Slow hunting, golf sales again drag down Dick’s profit
Dick’s Sporting Goods is focusing on women’s and kids’ apparel this holiday season, and expanding options for online customers as the sporting goods retailer looks to make up for declines in golf and hunting businesses.
The Findlay-based company on Tuesday reported profits were down slightly in the third quarter, largely because of golf and hunting sales. Net income in the quarter that ended Nov. 1 was $49.2 million, or 41 cents per share, compared with $50 million, or 40 cents per share, a year ago.
Net sales rose 9 percent to $1.5 billion, and same-store sales, a key measure of a retailer’s performance, were up 1.1 percent. But the golf business was a spoiler: Dick’s stores had a 1.7 percent increase in sales, while its Golf Galaxy stores declined 8.9 percent from a year ago. Excluding golf and hunting, the company’s same-store sales were up 4.6 percent from a year ago.

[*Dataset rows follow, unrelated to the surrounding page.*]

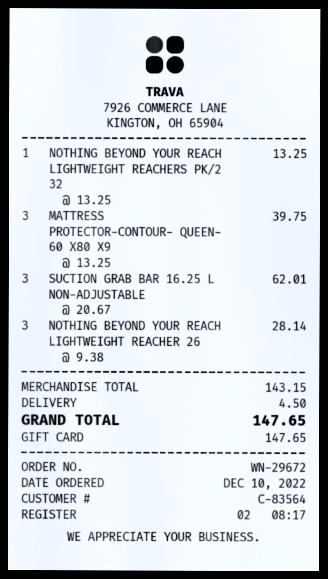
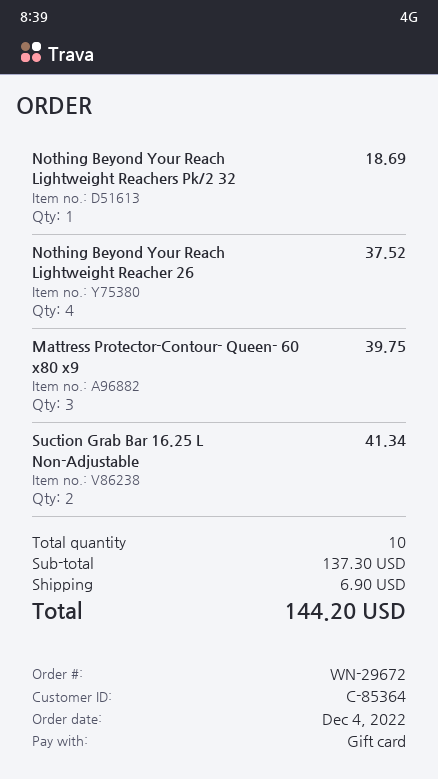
order date: 2022-12-10 -> 2022-12-04
customer number: C-83564 -> C-85364
NOTHING BEYOND YOUR REACH LIGHTWEIGHT REACHERS PK/2 32: 1 for 13.25 -> 1 for 18.69
SUCTION GRAB BAR 16.25 L NON-ADJUSTABLE: 3 for 62.01 -> 2 for 41.34
NOTHING BEYOND YOUR REACH LIGHTWEIGHT REACHER 26: 3 for 28.14 -> 4 for 37.52
subtotal: 143.15 -> 137.30
shipping: 4.50 -> 6.90
total: 147.65 -> 144.20

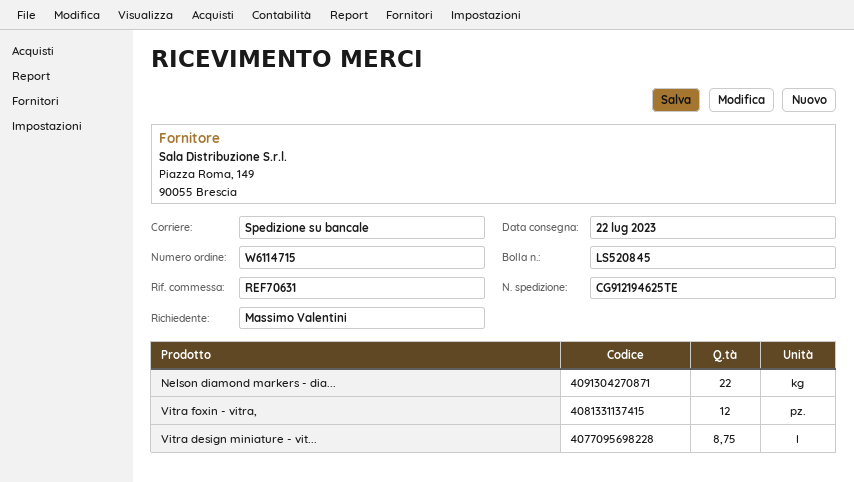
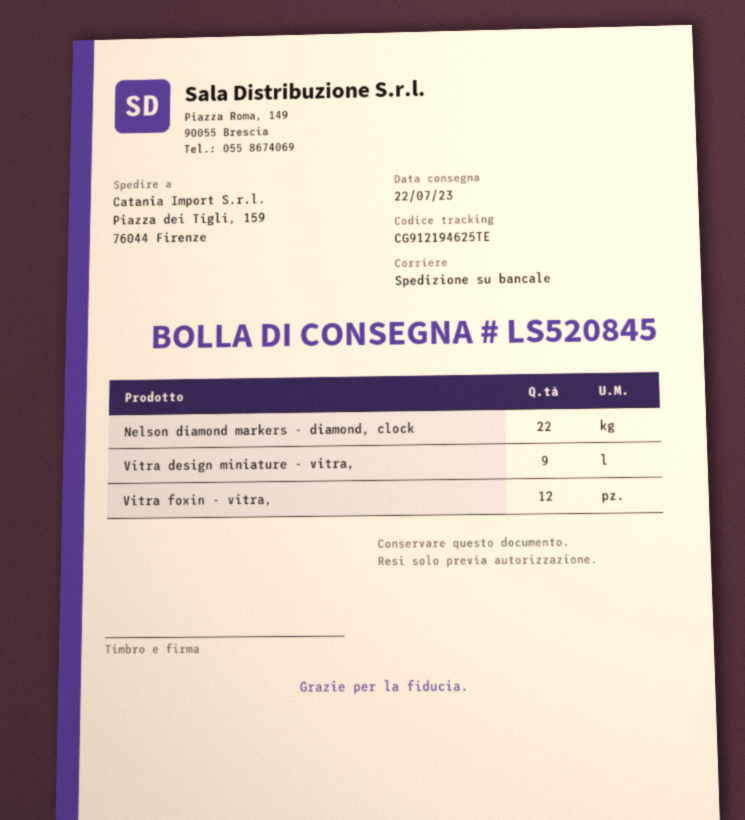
Vitra design miniature - vit...: 8.75 -> 9

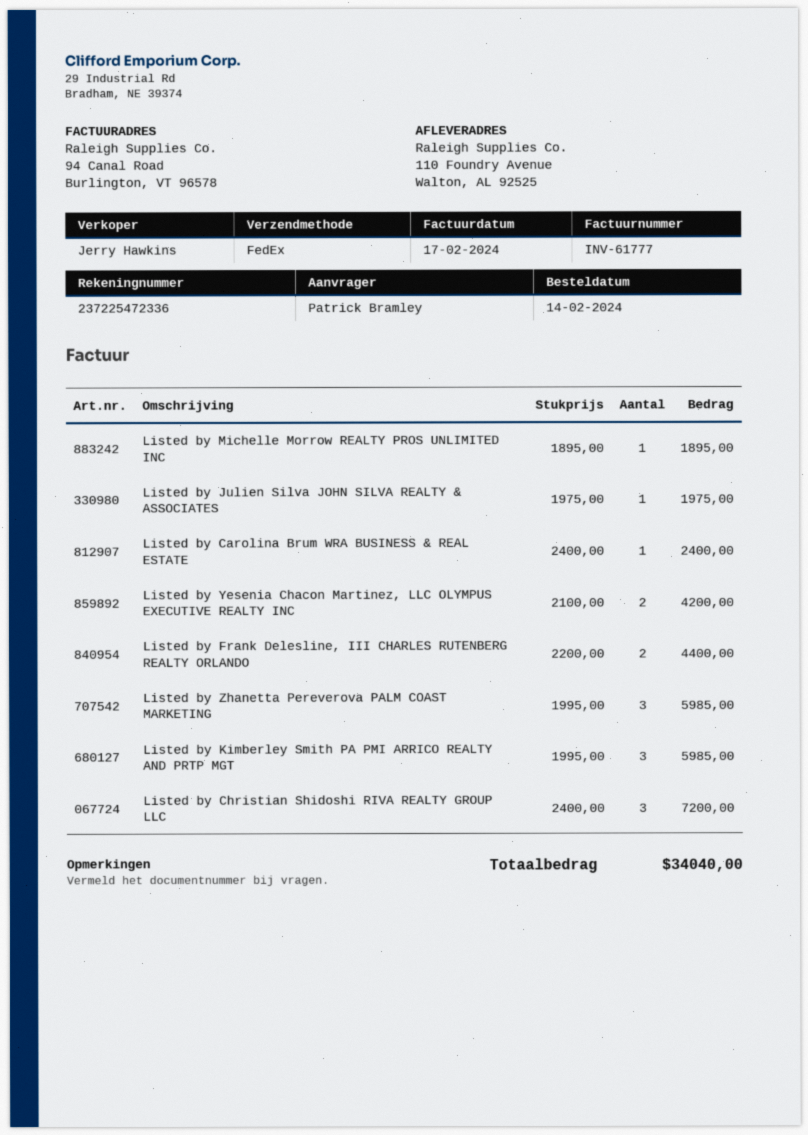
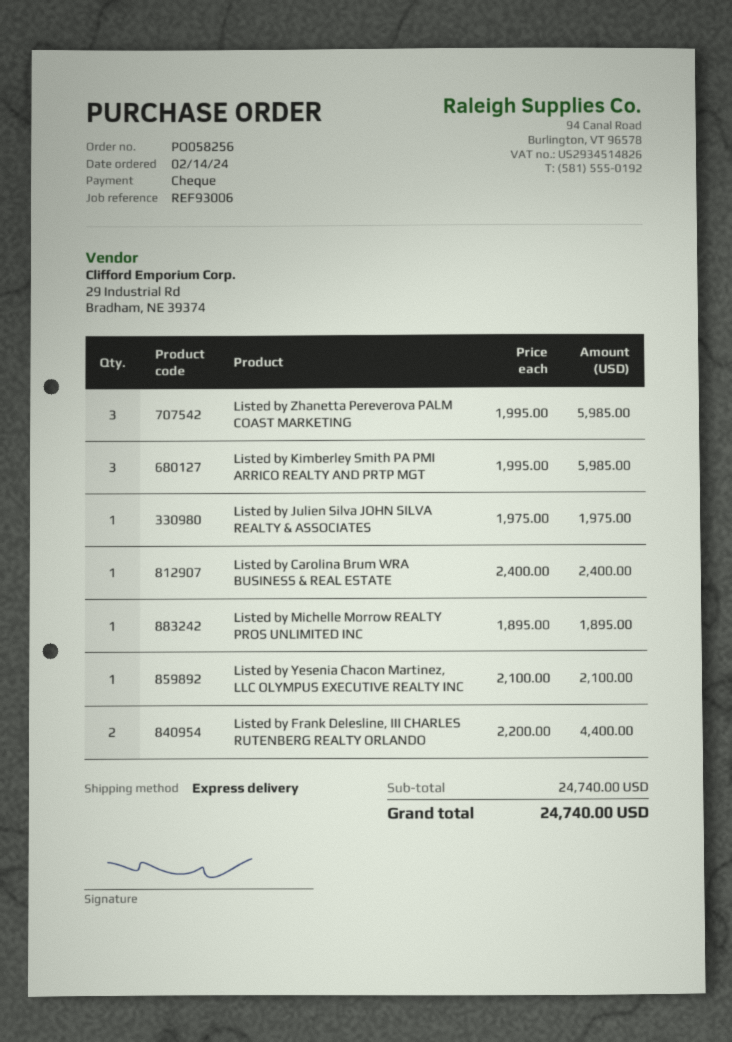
shipping method: FedEx -> express
Listed by Yesenia Chacon Martinez, LLC OLYMPUS EXECUTIVE REALTY INC: 2 x 2100.00 = 4200.00 -> 1 x 2100.00 = 2100.00
Listed by Christian Shidoshi RIVA REALTY GROUP LLC: 3 x 2400.00 = 7200.00 -> none
total: 34040.00 -> 24740.00

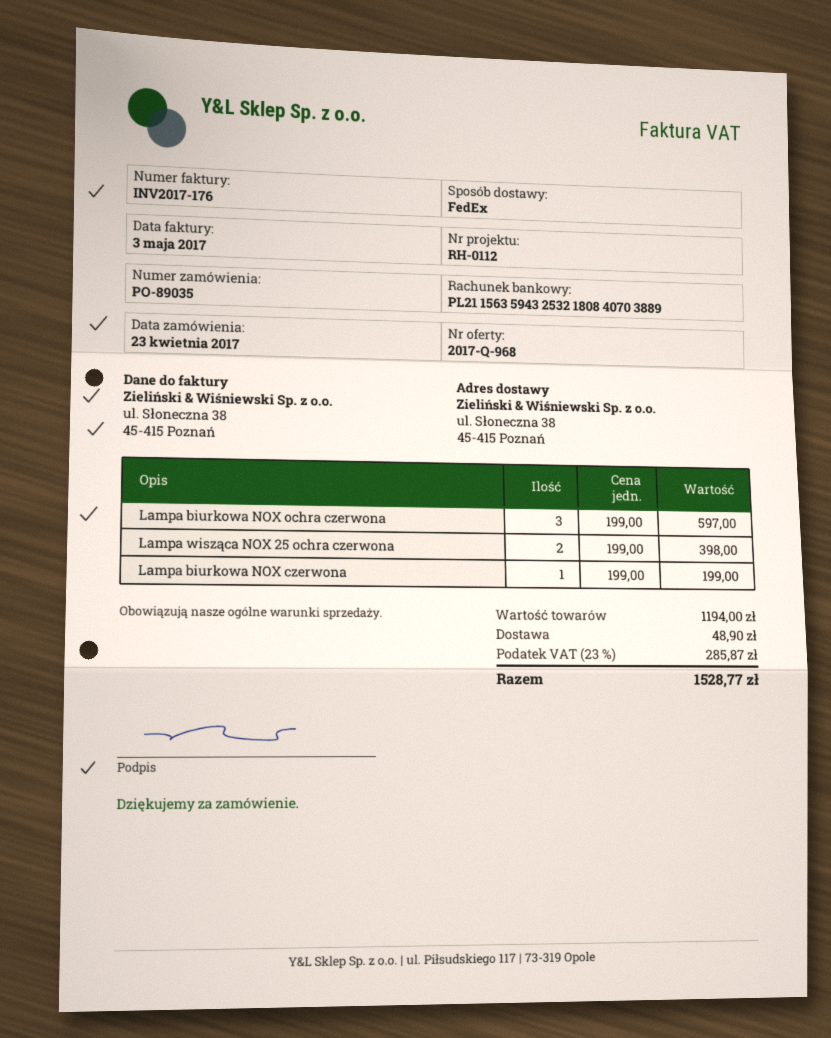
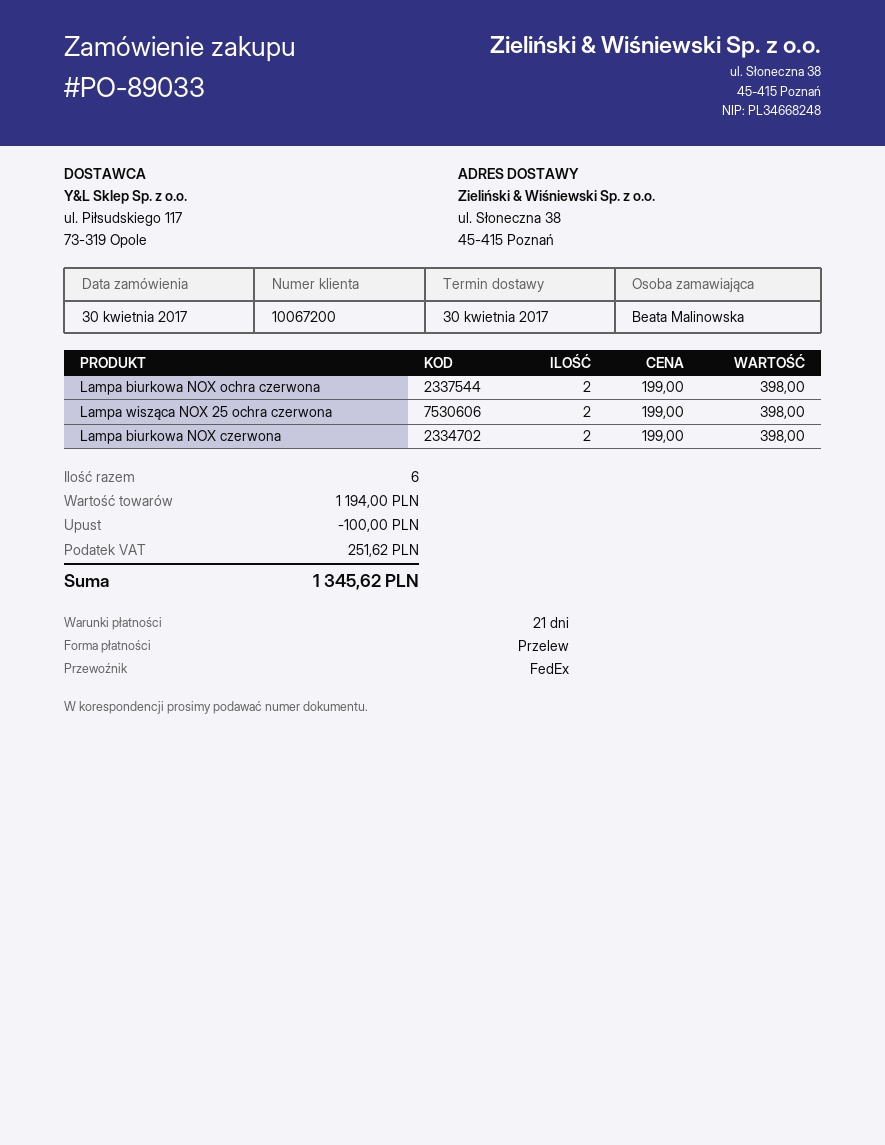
order number: PO-89035 -> PO-89033
order date: 2017-04-23 -> 2017-04-30
Lampa biurkowa NOX ochra czerwona: 3 x 199.00 = 597.00 -> 2 x 199.00 = 398.00
Lampa biurkowa NOX czerwona: 1 x 199.00 = 199.00 -> 2 x 199.00 = 398.00
discount: none -> 100.00
shipping: 48.90 -> none
tax: 285.87 -> 251.62
total: 1528.77 -> 1345.62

Dick’s has been slow to respond to the trend in women’s and youth apparel but finally appears to be giving it the proper emphasis heading into the holidays, said Joe Feldman, senior managing director at Telsey Advisory Group in New York City.
“If you think about what moms are wearing at the soccer fields, they’re not wearing jeans these days, they’re in athletic gear and that bodes well for Dick’s,” Feldman said. “They’re performing well in a tough environment with a couple of big headwinds.”
One of those big headwinds — golf — should lighten as Dick’s becomes less dependent on that sport in equipment sales. The company has reduced its golf inventory and the space it dedicates to golf in 85 percent of its stores, reallocating it to growth areas such as women’s and youth apparel, Dick’s President and Chief Operating Officer Joseph Schmidt told analysts Tuesday morning.
Those efforts will help it during a competitive holiday shopping season in which Dick’s is expecting same-store sales to increase 1 percent to 3 percent in the fourth quarter, compared with 7.3 percent a year ago.
The company had an unusually strong holiday sales season last year, however, and even 2 percent growth this year is a sign of confidence.
“That’s about as bullish as it would be reasonable to be,” said Sean McGowan, an analyst at Needham & Company.
Dick’s has also focused on shipping and delivery in a year in which more consumers plan to do their shopping online.
Online purchases in the third quarter were 7.3 percent of Dick’s total sales, up from 6.5 percent a year ago.
All of the roughly 600 Dick’s stores can ship directly to online customers, Schmidt said, which allows Dick’s to better manage its in-store inventory and lower its shipping costs, because its existing staff can take care of boxing up the items and sending them out.
“If you can leverage the inventory that you have in stock and you have the staff in the store already, that all works,” Feldman said. “That, to me, is really the future of retail … having that seamless customer experience.”
Dick’s has begun offering in-store pickup for some things purchased online. The service has been especially popular on items that are more expensive to ship, Schmidt said. It is a strategy that can drive in-store sales, as well, because those same customers often make other purchases when they go to pick up their order.
The focus on e-commerce and shifting product mix should help Dick’s overcome its lagging golf business, McGowan said.
“I actually think they’re pretty well-shaped-up for the holiday season,” McGowan said. “There was talk about reallocating space away from golf and towards women’s apparel, and that seems to be paying off.”
The wildcard will be the weather. Frigid temperatures last year kept many shoppers home and hurt retailers leading up to the holidays. It had a particular impact on golf, as the long winter cut into spring golfing rounds.
CEO Ed Stack emphasized that Dick’s was not getting out of the golf business and believed its profitability would pick up again next year after hitting bottom in the fourth quarter.
“Everybody has talked about the business needs to shrink in order to be more profitable, and I think that’s going to happen,” Stack said. “I think the manufacturers are much more disciplined, the retailers are much more disciplined, and I think the golf business is going to be an OK business.”